Im glad you asked this Joe, I was going to ask the same thing. I was looking at the Cab04, but dont know the difference between the P and the E version, so was going to ask.


----------



## NIMT (Jan 6, 2011)

Simply put the P version (potentiometer) version is like a normal dial, A E version (encoder) reacts to how fast you turn the knob. A quick twist to the right and the loco gets going the faster you turn the faster it throttles up.


----------



## broox (Apr 13, 2012)

so the P version for kids then :laugh:


----------



## NIMT (Jan 6, 2011)

YES most definately!


----------



## britblad (Jan 2, 2012)

I got the cab 04 PR for when my daughter comes over or i would have a broken cable  

Just saying the radio is nice if you can afford it  Eats Battery's but nice

I see the RB02 went up in price i paid 99.99 for mine!


----------



## joed2323 (Oct 17, 2010)

Thanks guys, i was leaning towards the nce cab 04 throttle. Anyone recommend a good place to order from besides modeltrainstuff.com? Ive ordered from this many times and have nothing but great things to say about them, i guess i will keep ordering from them.

Excuse my dumbness but the cab 04 has to be tethered just like my powercab correct?? It seems like it doesnt need a cable? If this is true I would like to have a wireless throttle since my layout is somewhat in the shape of a E.

I also want a few more power sources to plug my powercab into, move around the layout, do i need to buy the pcp p114 or utp panel to do this??

And, im guessing i can wire in as many utp panels as i wish? basically i would want to move around the layout if i wish, so how does this work? if i unplug my powercab, and move over to a different utp panel wouldnt my loco that i was controlling shut off then it i would have to restart it once i plug it into another utp panel?


----------



## txdyna65 (Aug 17, 2012)

Joe I got my Pro Cab from Caboose Hobbies because they had the best price at the time, but I also order from Modeltrainstuff and have no problems with them.
The Cab04 comes in a tethered model and a radio model. As for the extra power sources, the way I understand it is you need more utp panels and daisy chain them to the original utp. Im trying to find the pdf file that shows how to do this, will post it when or if I find it. Im planning on adding more too even tho I have the radio model.

Edit I found one of the PDFs I was looking for. You have to scroll way down to page 91 to see how they wired the utps and the cab04s

http://www.ncedcc.com/pdf/Sysman07.pdf


----------



## britblad (Jan 2, 2012)

joed2323 said:


> Thanks guys, i was leaning towards the nce cab 04 throttle. Anyone recommend a good place to order from besides modeltrainstuff.com? Ive ordered from this many times and have nothing but great things to say about them, i guess i will keep ordering from them.
> 
> Excuse my dumbness but the cab 04 has to be tethered just like my powercab correct?? It seems like it doesnt need a cable? If this is true I would like to have a wireless throttle since my layout is somewhat in the shape of a E.
> 
> ...



Your Powercab throttle needs to stay plugged in since it is the Command station! You can go wireless with the PR but you need the receiver no the cab 04 you can move around with as much as you want as long as the Command Station is plugged in


----------



## joed2323 (Oct 17, 2010)

Makes sense guys
So most ppl with nce powercab would probably fire up their diesel's then go mobile with a few cab 04 throttles to achieve greater flexibility??
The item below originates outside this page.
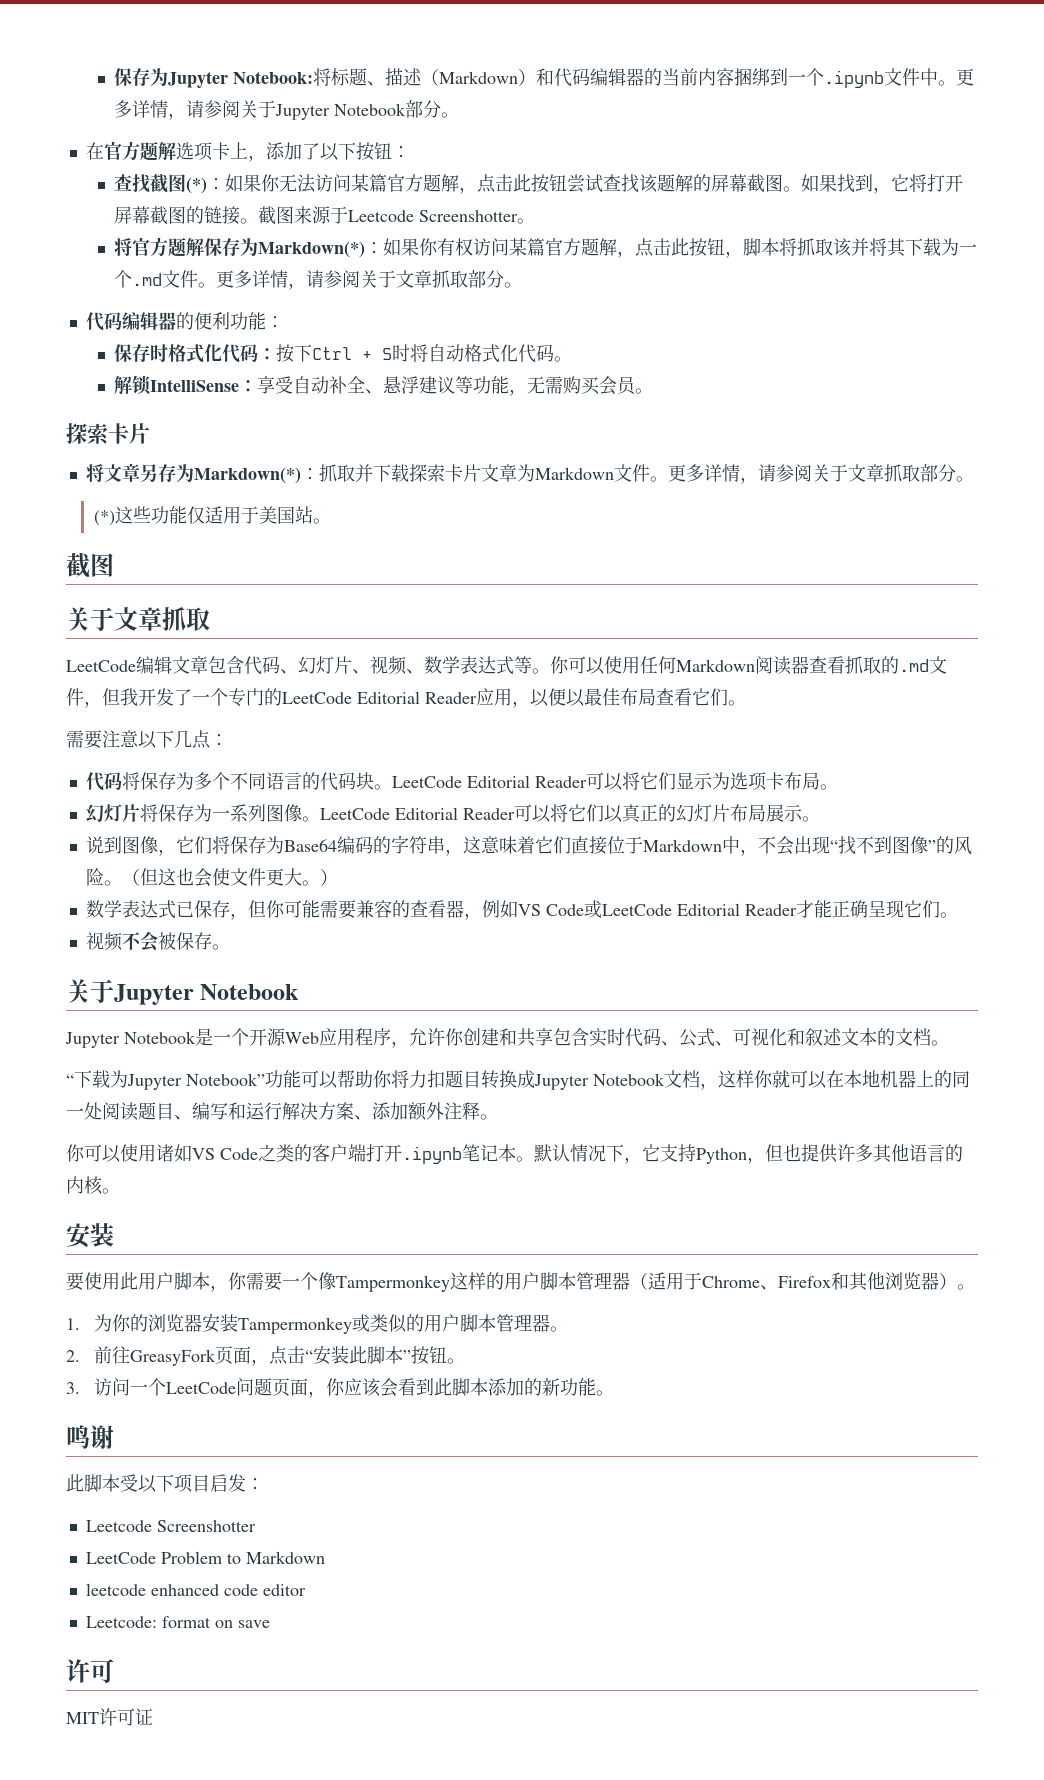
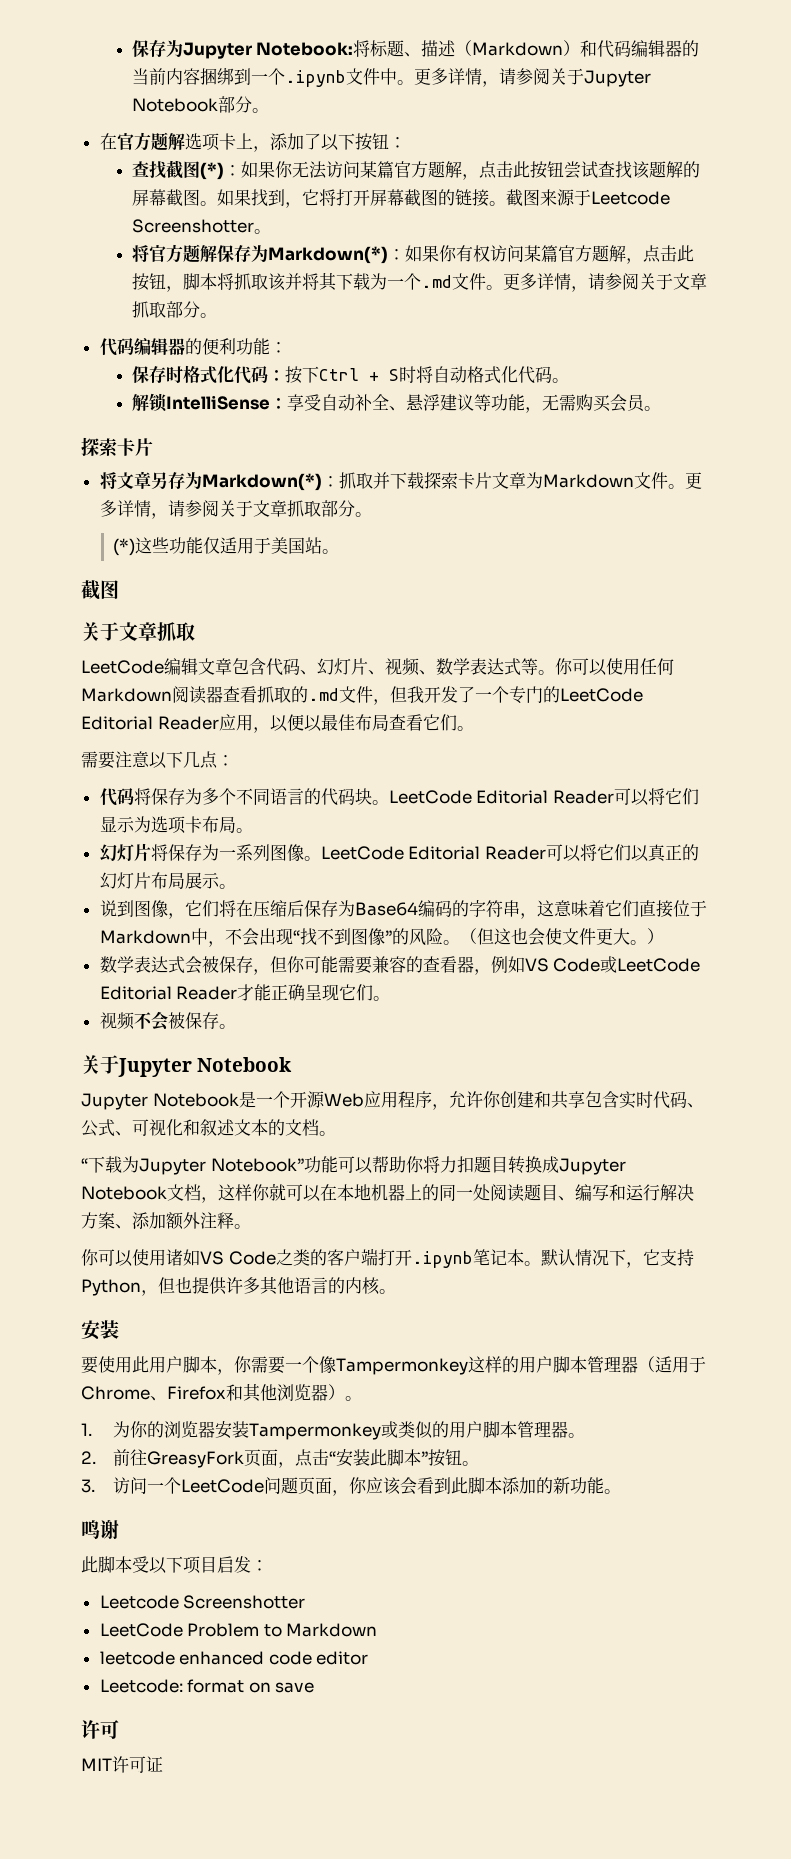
- 说到图像，它们将保存为Base64编码的字符串，这意味着它们直接位于Markdown中，不会出现“找不到图像”的风险。
+ 说到图像，它们将在压缩后保存为Base64编码的字符串，这意味着它们直接位于Markdown中，不会出现“找不到图像”的风险。
- 数学表达式已保存，但你可能需要兼容的查看器，例如VS Code或LeetCode Editorial Reader才能正确呈现它们。
+ 数学表达式会被保存，但你可能需要兼容的查看器，例如VS Code或LeetCode Editorial Reader才能正确呈现它们。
This whole time I've been trying to reach around my 18x18 layout with my tethered powercab haha lmao, silly me. I am a cheapo so...
My tethered powercab was working for awhile but the layout keeps growing outward forcing me to have the tethered cable stretched to the max.. 

Ok i will now dedicate a spot for a command type position for my powercab and purchase a cab 04 or two...


----------



## mopac (Feb 24, 2011)

I don't have a NCE system but I thought a second throttle would be great
to have and I bought one last month. The plan is to get the wife a little bit
more involved. Layout is not built yet but I think she thinks it will be cool to
have her own throttle. Hands on is better than watching. Just curious, about
what a second NCE radio throttle costs. I guess you need a reciever if you
don't already have one. Not sure how the NCE radio reciever works.


----------